Buy gold futures (GC) or buy GC calls. Oil’s plunge eases inflation fears and the article shows markets cutting the odds of a Fed hike (FedWatch). Gold is benefiting from lower expected real rates, and it’s also a direct hedge if the ceasefire proves fragile again.

Key Risk: The Fed signals higher-for-longer (or hikes), pushing real yields up and crushing gold’s rate-sensitive bid.

WTI crude (CL)

Sell WTI crude futures (CL) or buy CL puts. The US–Iran interim deal is already priced, but the article flags “doubts” and weeks for shipping/exports to normalize, plus brokerages cutting forecasts. With WTI at a 3-month low and technically oversold, downside can persist as the market keeps repricing supply risk lower.

Key Risk: The deal details confirm rapid Strait of Hormuz reopening and fast export recovery, triggering a sharp oil rebound.

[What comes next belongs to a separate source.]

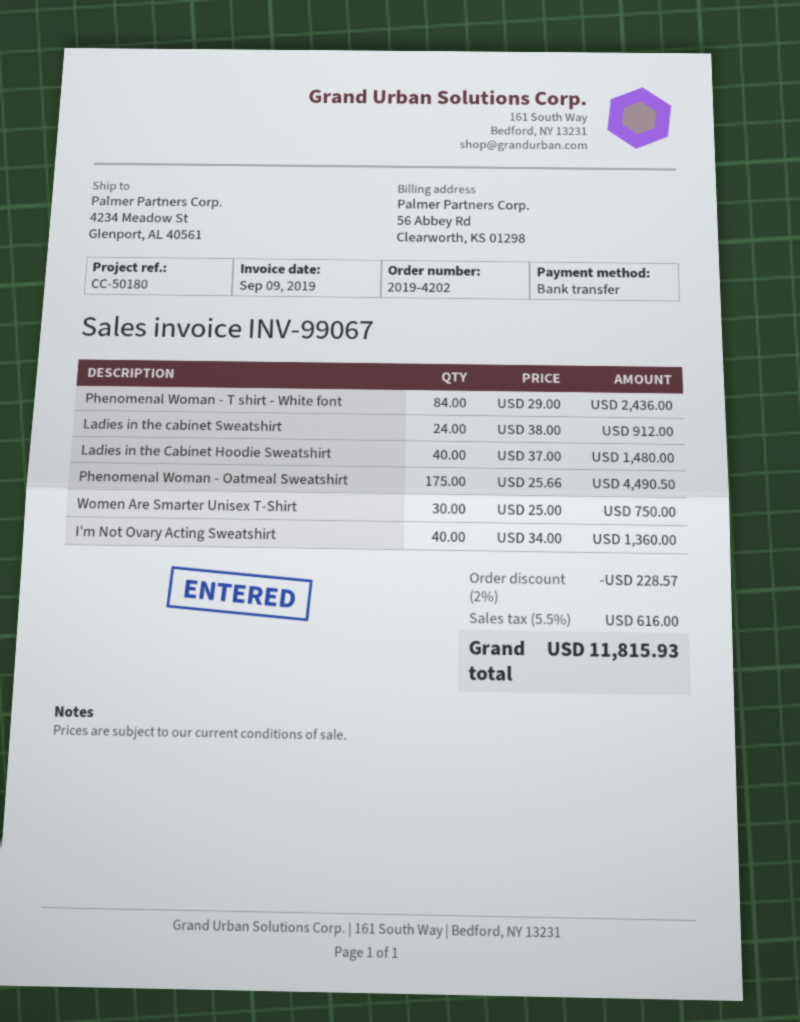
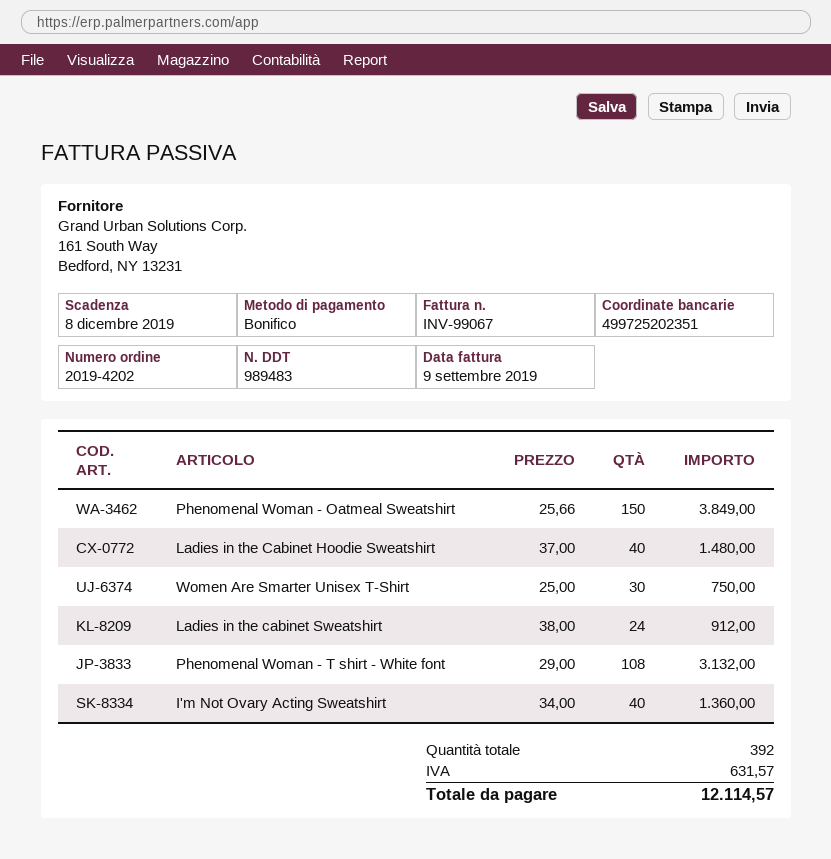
Phenomenal Woman - T shirt - White font: 84 x 29.00 = 2436.00 -> 108 x 29.00 = 3132.00
Phenomenal Woman - Oatmeal Sweatshirt: 175 x 25.66 = 4490.50 -> 150 x 25.66 = 3849.00
discount: 2% = 228.57 -> none
tax: 616.00 -> 631.57
total: 11815.93 -> 12114.57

  • Brent drops below $80, WTI hits $76.59 on war‑end optimism.
  • Banks cut oil forecasts; China demand adds to bearish tone.
  • Gold rises 1% as Fed seen holding rates steady in 2026.

Oil prices plunged more than 4% on Tuesday to a fresh three-month low on growing expectations that the US and Iran would agree to end the war. 

The price of West Texas Intermediate crude fell to a three-month low of $76.59 a barrel, while Brent dipped to $79.51 per barrel.

Meanwhile, gold prices rose slightly on hopes that the US Federal Reserve would refrain from hiking interest rates. 

Higher interest rates increase the opportunity cost of holding gold as it is an unyielding asset. 

Oil slumps

Brent crude fell sharply on Monday, putting it on track for its lowest close since March 2 and leaving it in technically oversold territory for a third consecutive session, the first time since October 2025. 

West Texas Intermediate was also headed for its weakest finish since March 4.

Before the Iran war erupted on February 28, both benchmarks had been trading comfortably in the $65–$70 range.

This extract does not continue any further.